What to work on =>
Omitting the pictures, restate all of the entries below exactly.

-- Opening Marker --

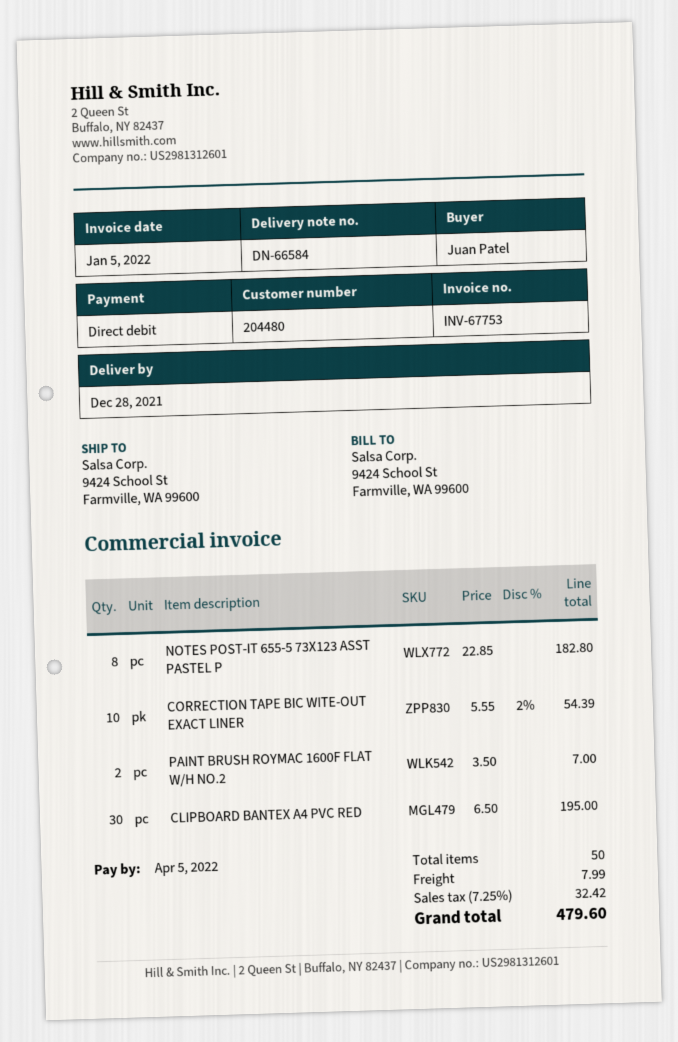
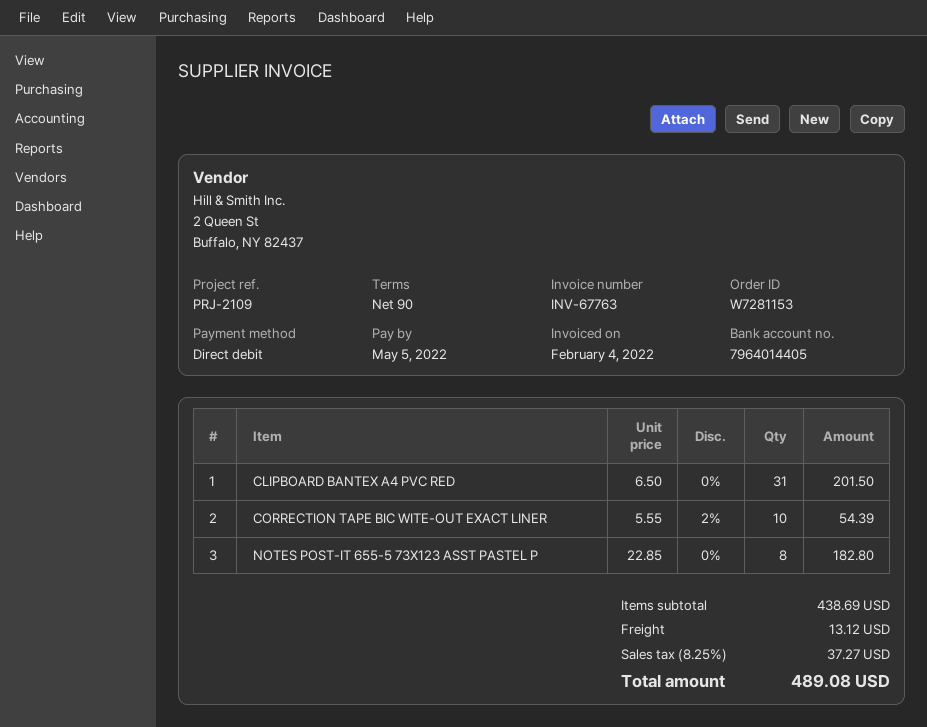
invoice number: INV-67753 -> INV-67763
invoice date: 2022-01-05 -> 2022-02-04
due date: 2022-04-05 -> 2022-05-05
PAINT BRUSH ROYMAC 1600F FLAT W/H NO.2: 2 x 3.50 = 7.00 -> none
CLIPBOARD BANTEX A4 PVC RED: 30 x 6.50 = 195.00 -> 31 x 6.50 = 201.50
shipping: 7.99 -> 13.12
tax: 7.25% = 32.42 -> 8.25% = 37.27
total: 479.60 -> 489.08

-- Closing Marker --

Result below =>
invoice number: INV-67753 -> INV-67763
invoice date: 2022-01-05 -> 2022-02-04
due date: 2022-04-05 -> 2022-05-05
PAINT BRUSH ROYMAC 1600F FLAT W/H NO.2: 2 x 3.50 = 7.00 -> none
CLIPBOARD BANTEX A4 PVC RED: 30 x 6.50 = 195.00 -> 31 x 6.50 = 201.50
shipping: 7.99 -> 13.12
tax: 7.25% = 32.42 -> 8.25% = 37.27
total: 479.60 -> 489.08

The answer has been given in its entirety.